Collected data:

··········

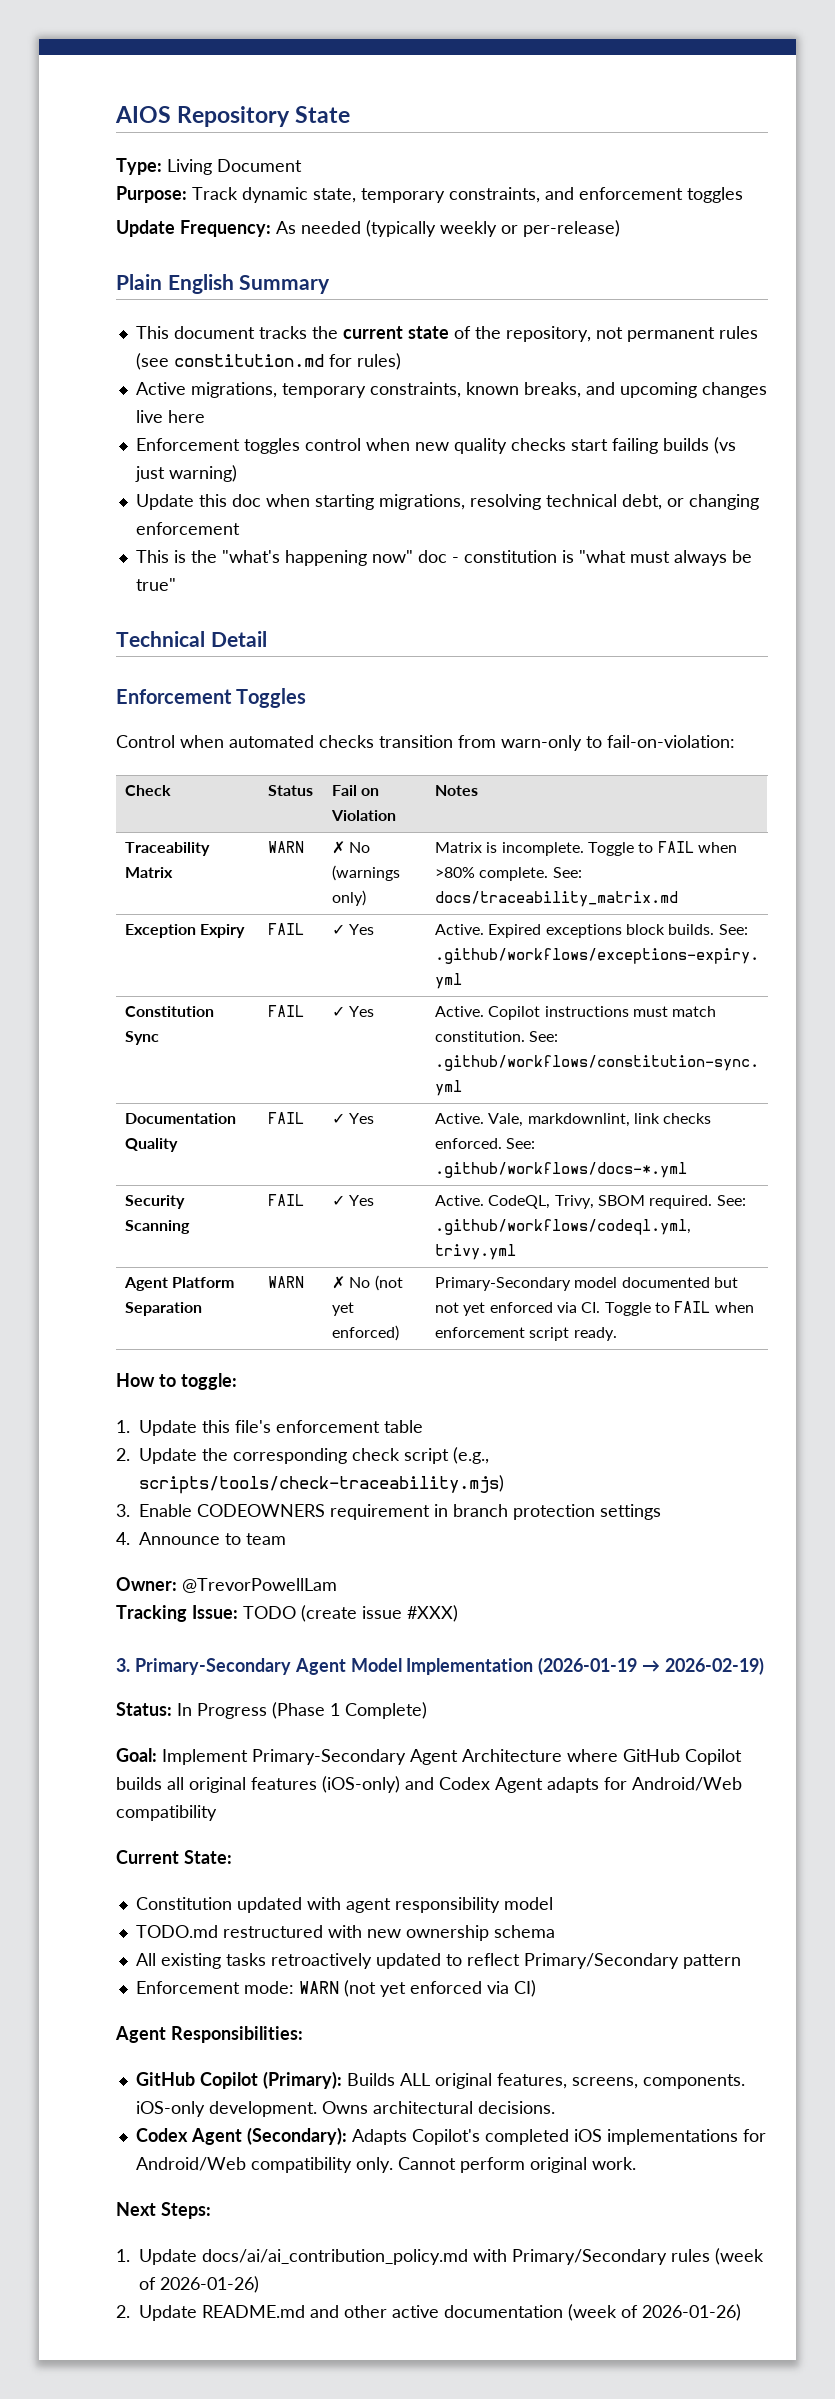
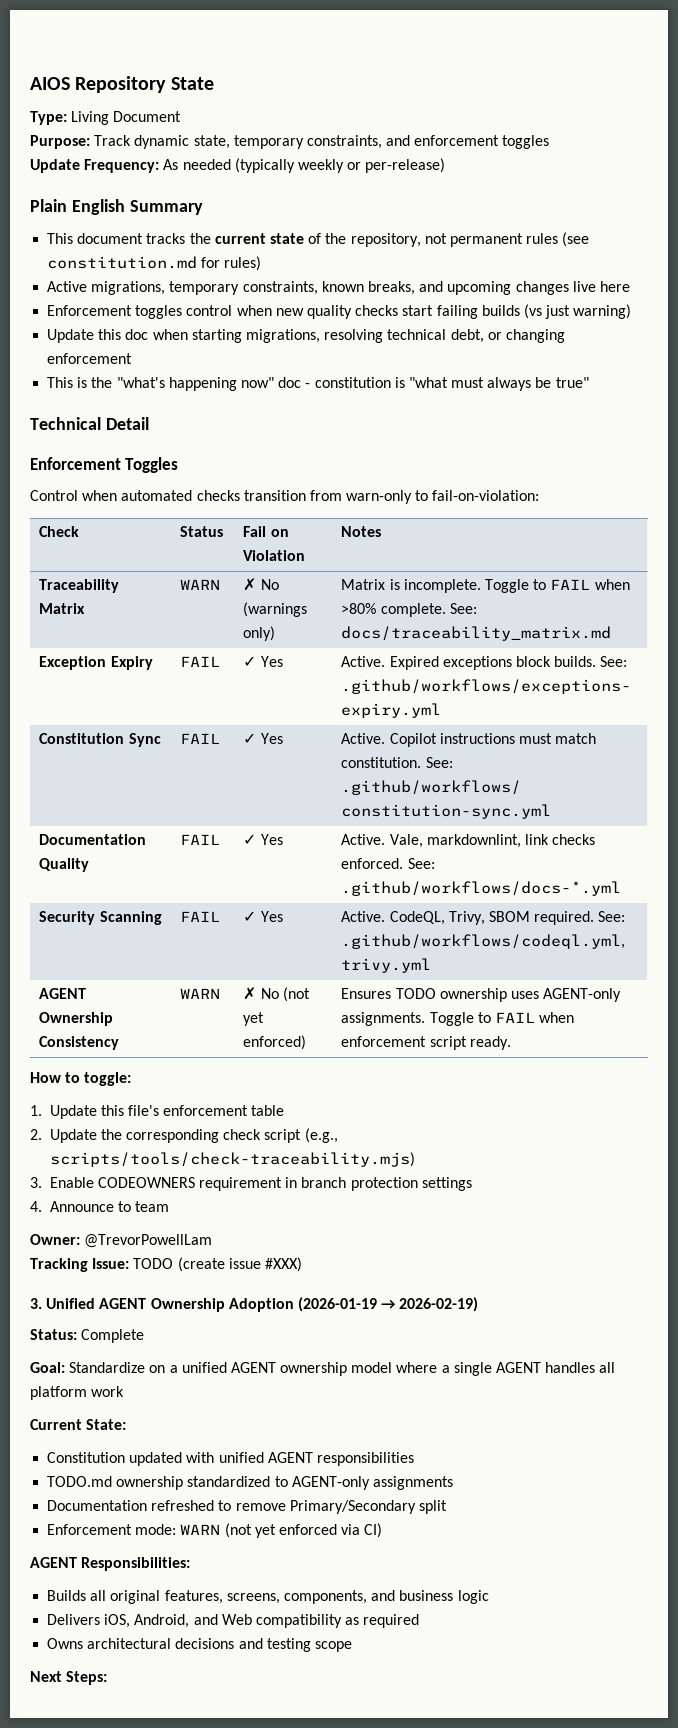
- Agent Platform Separation | WARN | ✗ No (not yet enforced) | Primary-Secondary model documented but not yet enforced via CI. Toggle to FAIL when enforcement script ready.
+ AGENT Ownership Consistency | WARN | ✗ No (not yet enforced) | Ensures TODO ownership uses AGENT-only assignments. Toggle to FAIL when enforcement script ready.
- 3. Primary-Secondary Agent Model Implementation (2026-01-19 → 2026-02-19)
+ 3. Unified AGENT Ownership Adoption (2026-01-19 → 2026-02-19)
- Status: In Progress (Phase 1 Complete)
- Goal: Implement Primary-Secondary Agent Architecture where GitHub Copilot builds all original features (iOS-only) and Codex Agent adapts for Android/Web compatibility
+ Status: Complete
+ Goal: Standardize on a unified AGENT ownership model where a single AGENT handles all platform work
- Constitution updated with agent responsibility model
- TODO.md restructured with new ownership schema
- All existing tasks retroactively updated to reflect Primary/Secondary pattern
+ Constitution updated with unified AGENT responsibilities
+ TODO.md ownership standardized to AGENT-only assignments
+ Documentation refreshed to remove Primary/Secondary split
- Agent Responsibilities:
+ AGENT Responsibilities:
- GitHub Copilot (Primary): Builds ALL original features, screens, components. iOS-only development. Owns architectural decisions.
- Codex Agent (Secondary): Adapts Copilot's completed iOS implementations for Android/Web compatibility only. Cannot perform original work.
+ Builds all original features, screens, components, and business logic
+ Delivers iOS, Android, and Web compatibility as required
+ Owns architectural decisions and testing scope
  Next Steps:
- 1. Update docs/ai/ai_contribution_policy.md with Primary/Secondary rules (week of 2026-01-26)
- 2. Update README.md and other active documentation (week of 2026-01-26)

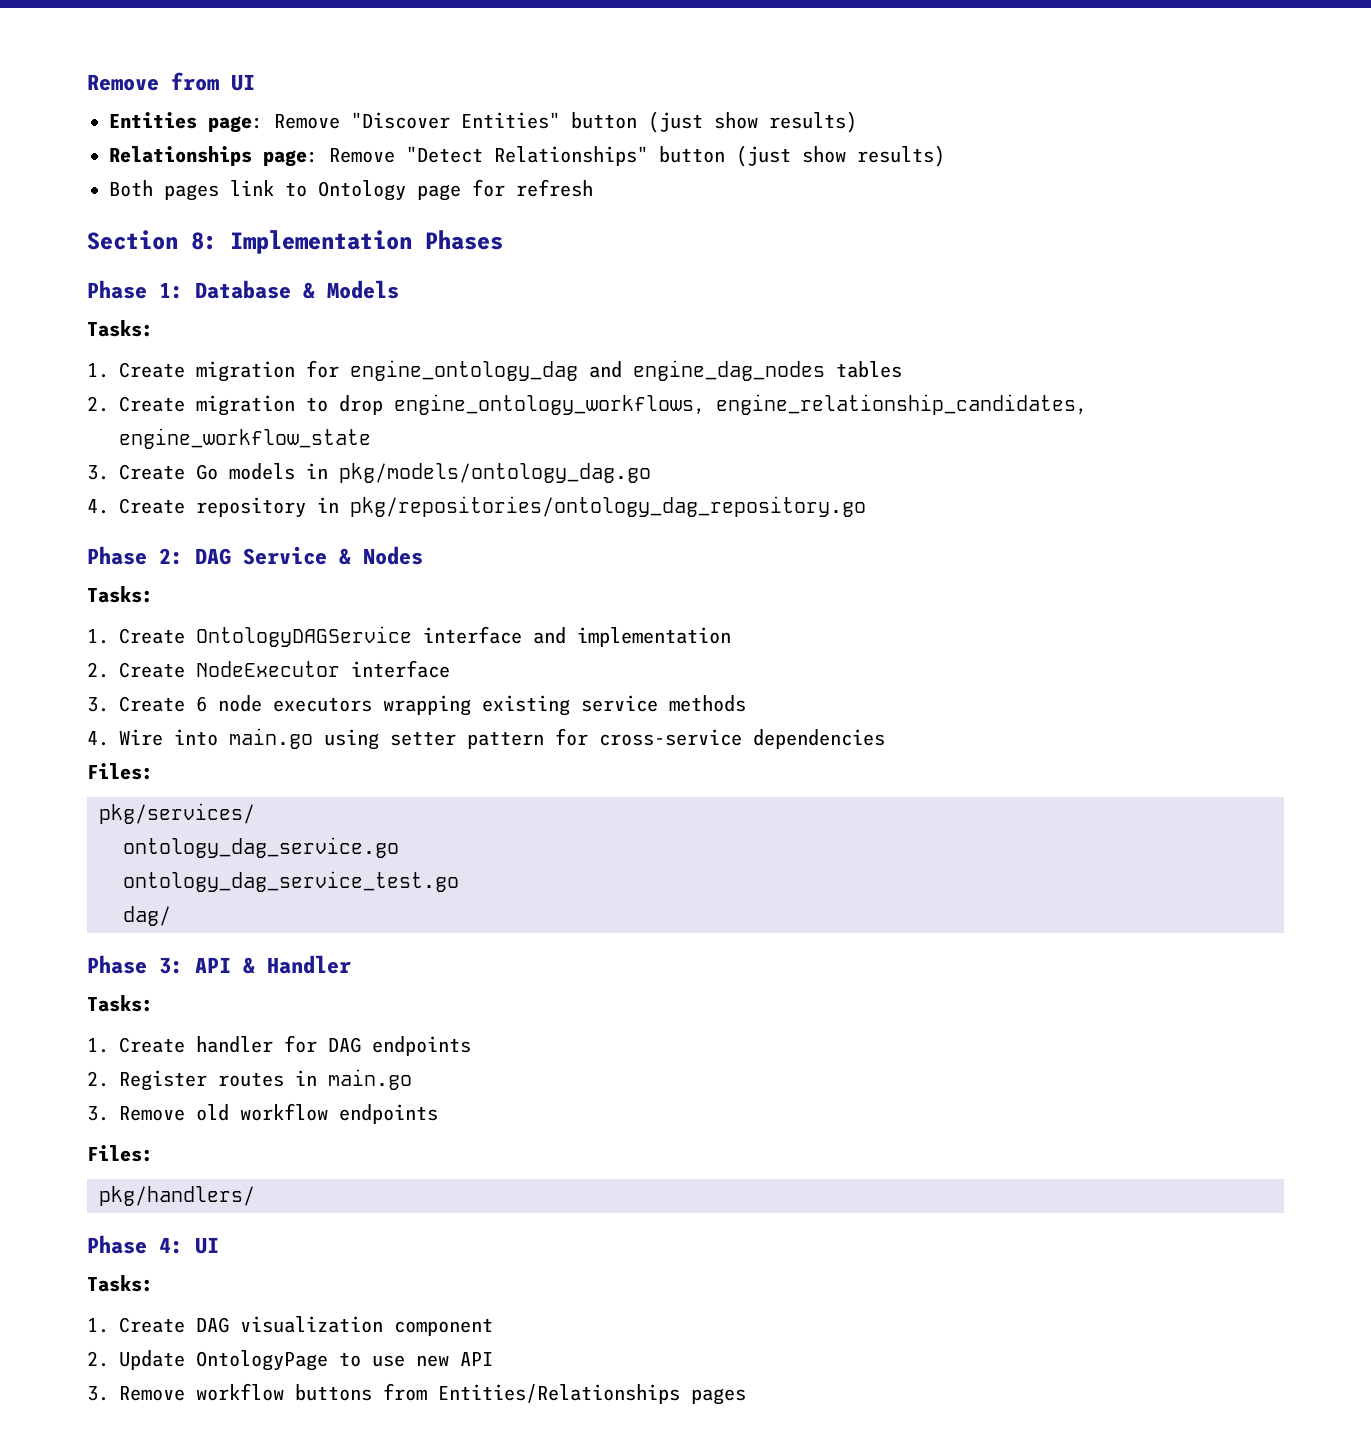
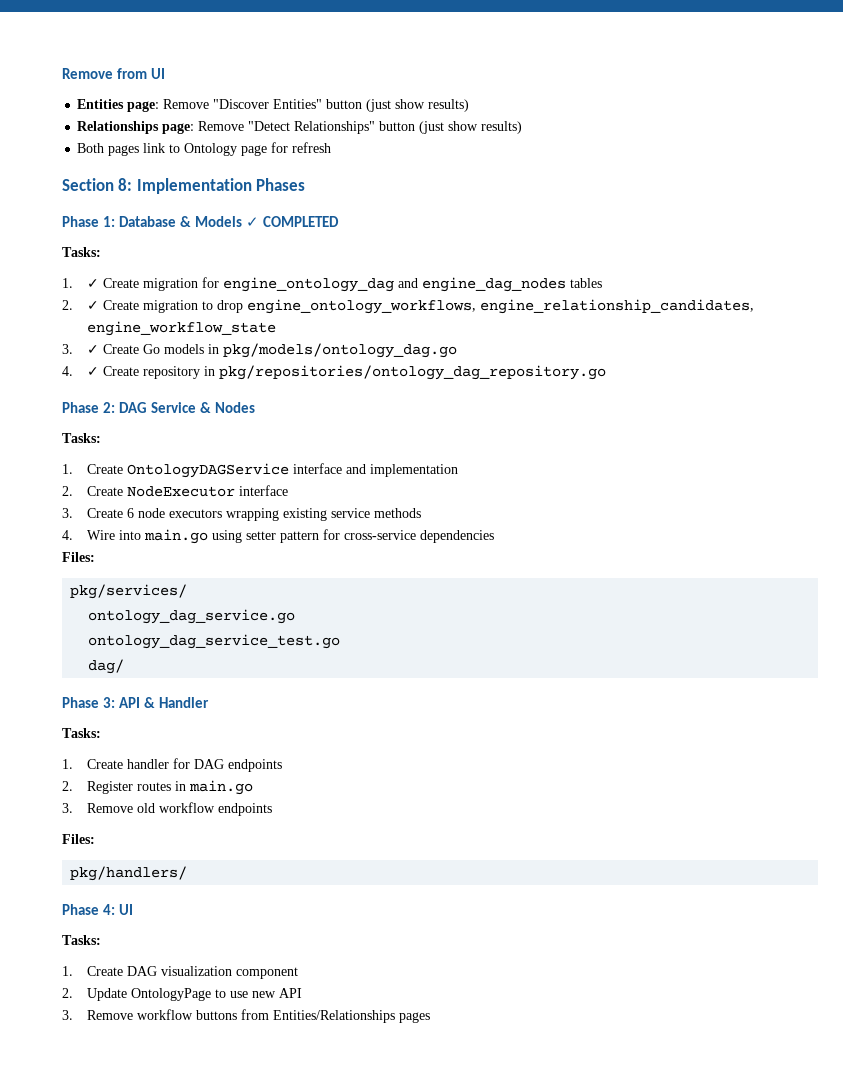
- Phase 1: Database & Models
+ Phase 1: Database & Models ✓ COMPLETED
  Tasks:
- 1. Create migration for engine_ontology_dag and engine_dag_nodes tables
+ 1. ✓ Create migration for engine_ontology_dag and engine_dag_nodes tables
- 2. Create migration to drop engine_ontology_workflows, engine_relationship_candidates, engine_workflow_state
+ 2. ✓ Create migration to drop engine_ontology_workflows, engine_relationship_candidates, engine_workflow_state
- 3. Create Go models in pkg/models/ontology_dag.go
+ 3. ✓ Create Go models in pkg/models/ontology_dag.go
- 4. Create repository in pkg/repositories/ontology_dag_repository.go
+ 4. ✓ Create repository in pkg/repositories/ontology_dag_repository.go

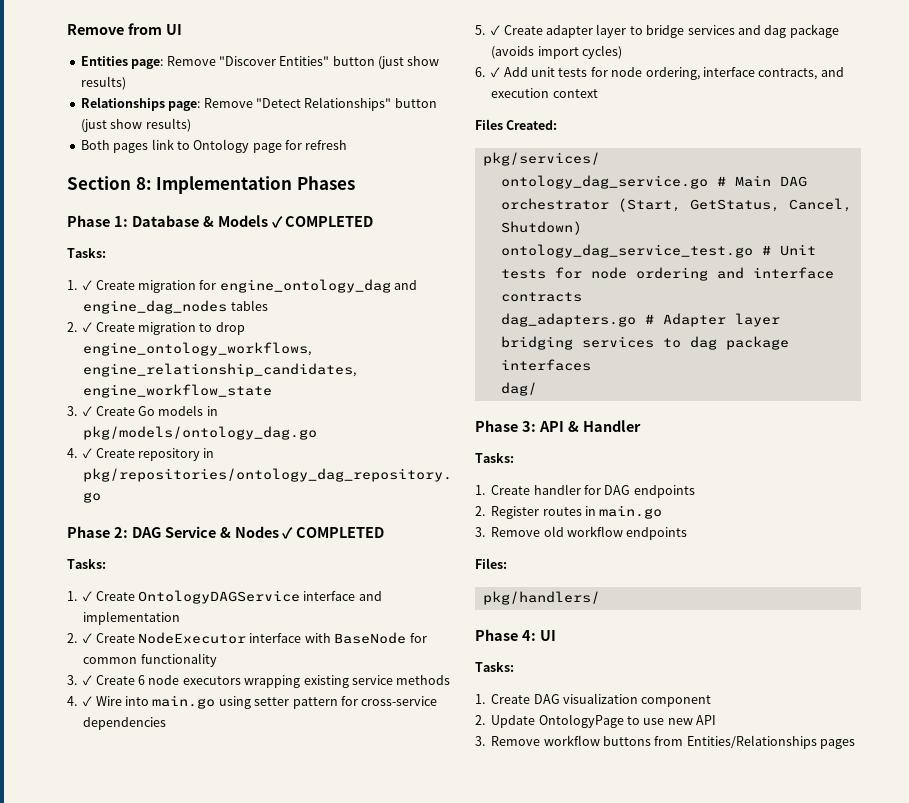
- Phase 2: DAG Service & Nodes
+ Phase 2: DAG Service & Nodes ✓ COMPLETED
  Tasks:
- 1. Create OntologyDAGService interface and implementation
+ 1. ✓ Create OntologyDAGService interface and implementation
- 2. Create NodeExecutor interface
- 3. Create 6 node executors wrapping existing service methods
+ 2. ✓ Create NodeExecutor interface with BaseNode for common functionality
+ 3. ✓ Create 6 node executors wrapping existing service methods
- 4. Wire into main.go using setter pattern for cross-service dependencies
- Files:
+ 4. ✓ Wire into main.go using setter pattern for cross-service dependencies
+ 5. ✓ Create adapter layer to bridge services and dag package (avoids import cycles)
+ 6. ✓ Add unit tests for node ordering, interface contracts, and execution context
+ Files Created:
  pkg/services/
- ontology_dag_service.go
- ontology_dag_service_test.go
+ ontology_dag_service.go # Main DAG orchestrator (Start, GetStatus, Cancel, Shutdown)
+ ontology_dag_service_test.go # Unit tests for node ordering and interface contracts
+ dag_adapters.go # Adapter layer bridging services to dag package interfaces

··········

_REQUIRED WORK_
Would you please repeat only the lines above, beginning at the one that has "- Phase 1: Database & Models" and stopping after the one that has "(avoids import cycles)", exactly and with no pictures?

_REPLY TO THE EXERCISE_
- Phase 1: Database & Models
+ Phase 1: Database & Models ✓ COMPLETED
  Tasks:
- 1. Create migration for engine_ontology_dag and engine_dag_nodes tables
+ 1. ✓ Create migration for engine_ontology_dag and engine_dag_nodes tables
- 2. Create migration to drop engine_ontology_workflows, engine_relationship_candidates, engine_workflow_state
+ 2. ✓ Create migration to drop engine_ontology_workflows, engine_relationship_candidates, engine_workflow_state
- 3. Create Go models in pkg/models/ontology_dag.go
+ 3. ✓ Create Go models in pkg/models/ontology_dag.go
- 4. Create repository in pkg/repositories/ontology_dag_repository.go
+ 4. ✓ Create repository in pkg/repositories/ontology_dag_repository.go

- Phase 2: DAG Service & Nodes
+ Phase 2: DAG Service & Nodes ✓ COMPLETED
  Tasks:
- 1. Create OntologyDAGService interface and implementation
+ 1. ✓ Create OntologyDAGService interface and implementation
- 2. Create NodeExecutor interface
- 3. Create 6 node executors wrapping existing service methods
+ 2. ✓ Create NodeExecutor interface with BaseNode for common functionality
+ 3. ✓ Create 6 node executors wrapping existing service methods
- 4. Wire into main.go using setter pattern for cross-service dependencies
- Files:
+ 4. ✓ Wire into main.go using setter pattern for cross-service dependencies
+ 5. ✓ Create adapter layer to bridge services and dag package (avoids import cycles)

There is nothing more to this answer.